The Daily Star (Lebanon)
Govt strategizes to prevent violent extremism
Lebanon launches framework to build ‘immune system’ for country
BEIRUT: The global Plan of Action to Prevent Violent Extremism launched by the United Nations in 2015 has reached its first milestone in Lebanon, but the road toward implementation of a concerted strategy now lies ahead.
The National Strategy to Prevent Violent Extremism (PVE), officially launched on Dec. 20 during an interministerial meeting, contains nine pillars agreed upon by representatives of all ministries. Each pillar represents a goal, which the ministries are now set to work together to achieve.
“The strategy has been initiated by the prime minister [Saad Hariri] and all ministries have been stakeholders in it, so I am positive about [its] implementation,” Maysoun Chehab, regional officer for education and intercultural dialogue at UNESCO, told The Daily Star.
UNESCO was part of the U.N. advisory committee that guided the Lebanese government in drafting the national strategy, as part of an initiative promoted by Hariri.
When the U.N. secretary-general launched the Plan of Action to Prevent Violent Extremism on Dec. 24, 2015, all member states were urged to develop their own national strategies in a manner consistent with their political and social contexts.
Because of the impossibility for the international body to develop a unified definition of violent extremism, the U.N. chose to defer the definition task and the drafting of a strategy to each member state.
“The U.N. globally identified seven pillars [for the prevention of violent extremism], but Lebanon customized [them to] its needs following consultation,” Chehab said. “The government agreed on nine pillars that are very specific to Lebanon.”
The fourth pillar, “Urban development and engaging local communities,” is specific to Lebanon’s context, and focuses on the improvement of urban infrastructure – which still lags behind in some areas of Beirut as well as in other cities.
“Economic development and job creation,” “strategic communications, information technology and social media,” and “empowering youth” were also objectives that constituted agreed-upon pillars.
“There are many priorities in Lebanon, but the Lebanese government recognized PVE as one of the main priorities,” Chehab said. “It recognized that we cannot wait long to start implementing this strategy.”
Rubina Abu Zeinab, the national coordinator for the prevention of violent extremism strategy, stressed that a difference exists between “countering terrorism” and “preventing violent extremism.”
“There is a big difference between the concept of countering terrorism, which is a hard tool, and preventing violent extremism, which is more like building the immunity system of the Lebanese government to be more resilient to violent extremism,” Abu Zeinab told The Daily Star.
Consequently, the national strategy put in place did not focus on easy fixes, but rather on long-term strategies to boost education, economic development and good governance, she explained.
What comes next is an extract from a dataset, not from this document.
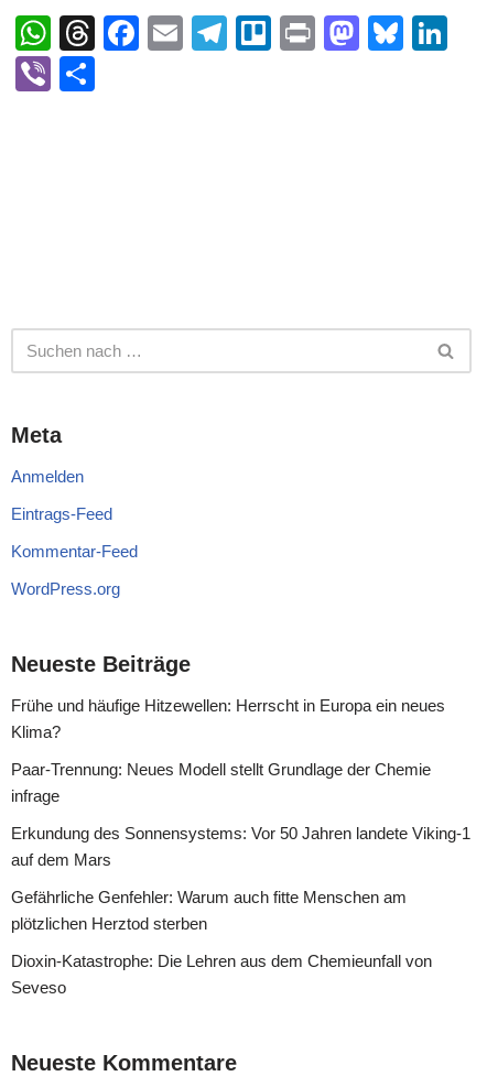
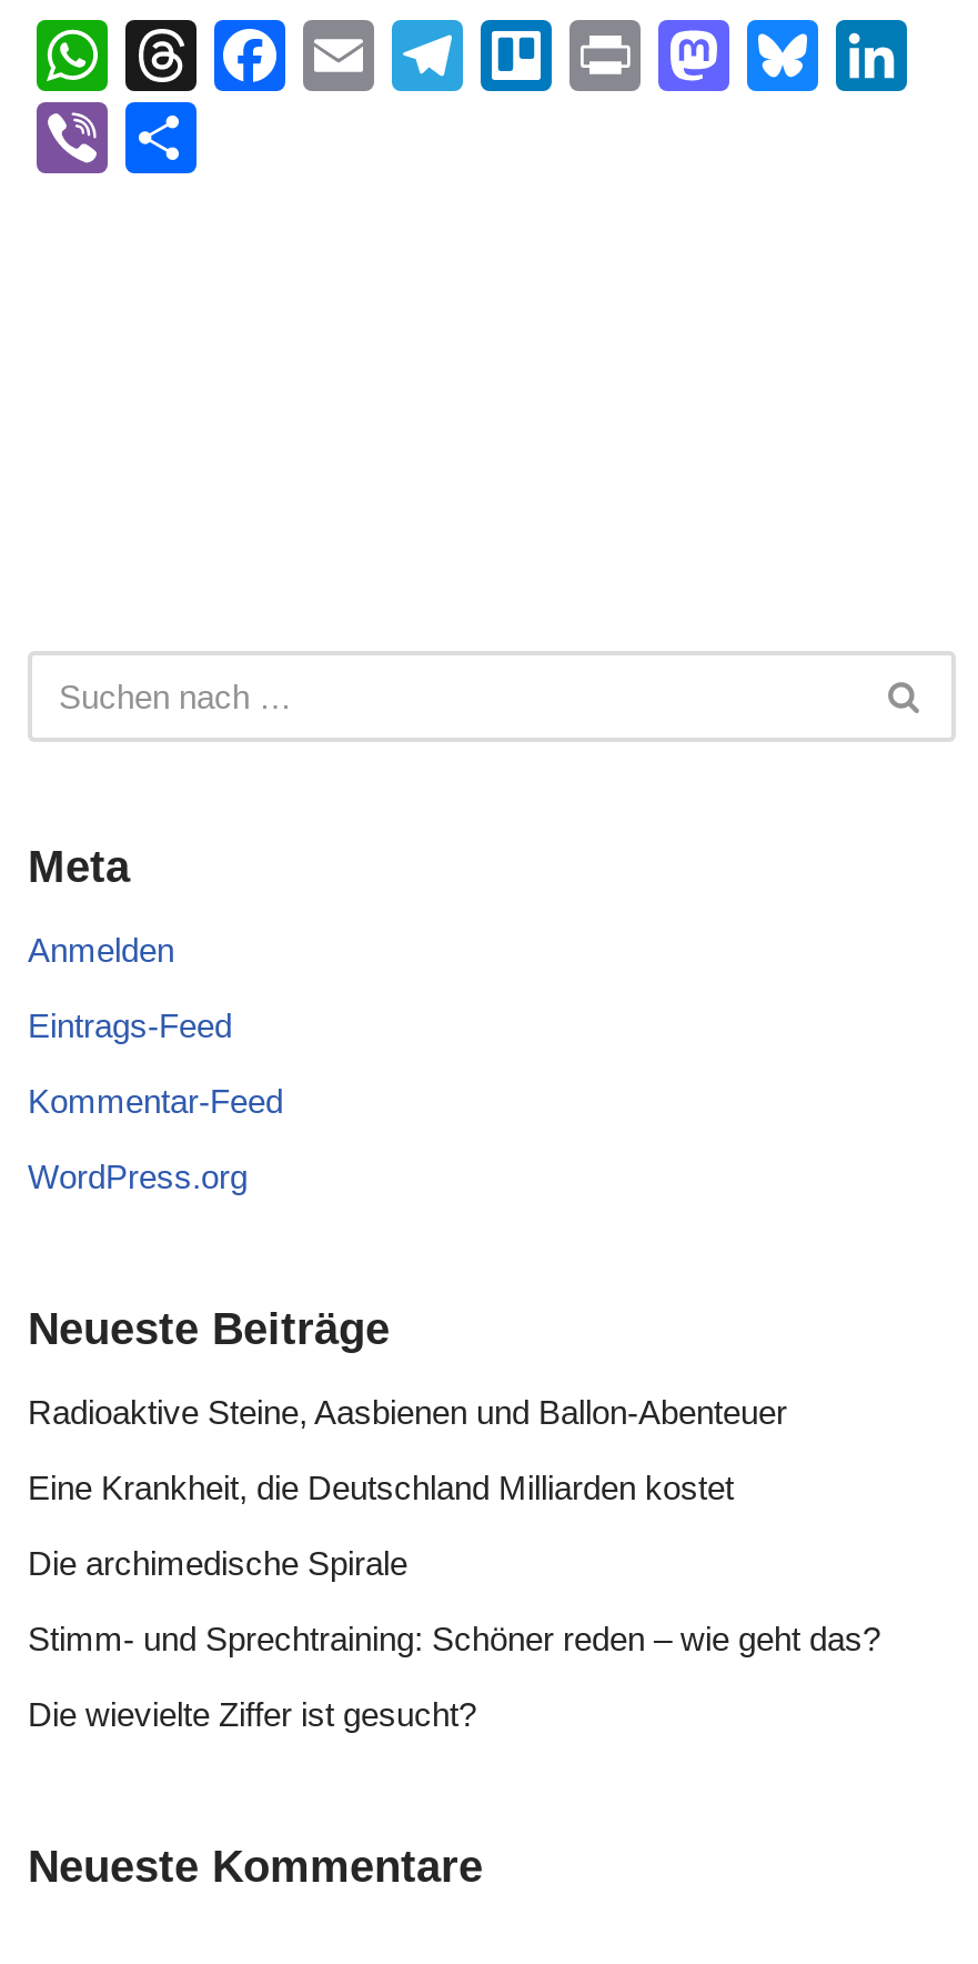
[11,696,445,741] Frühe und häufige Hitzewellen: Herrscht in Europa ein neues | Klima? -> [28,1393,787,1431] Radioaktive Steine, Aasbienen und Ballon-Abenteuer
[11,760,431,805] Paar-Trennung: Neues Modell stellt Grundlage der Chemie | infrage -> [28,1469,734,1506] Eine Krankheit, die Deutschland Milliarden kostet
[11,824,470,869] Erkundung des Sonnensystems: Vor 50 Jahren landete Viking-1 | auf dem Mars -> [28,1544,407,1582] Die archimedische Spirale
[11,888,407,933] Gefährliche Genfehler: Warum auch fitte Menschen am | plötzlichen Herztod sterben -> [28,1620,880,1657] Stimm- und Sprechtraining: Schöner reden – wie geht das?
[11,952,432,997] Dioxin-Katastrophe: Die Lehren aus dem Chemieunfall von | Seveso -> [28,1695,476,1733] Die wievielte Ziffer ist gesucht?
The theoretical framework agreed upon by the interministerial committee – which includes the nine pillars, the definition of violent extremism and the definition of prevention – is set to undergo public consultation before evolving into an “executive action plan” that the ministries will be responsible for implementing.
“We will also be coming up with a mapping analysis very soon,” Abu Zeinab said, referring to a survey of the initiatives present in Lebanon aimed at the prevention of violent extremism, conducted in collaboration with UNESCO.
The mapping, which is set to be released in a report, will provide information on the existing civil society initiatives and consequently highlight any gaps that governmental initiatives may aim to tackle.
According to Abu Zeinab, “there is always a concern about how things will be implemented.” However, “we are working toward coming up with something that is implementable,” she said, adding that this was the first time that ministries had worked together in establishing common priorities with regard to the prevention of violent extremism.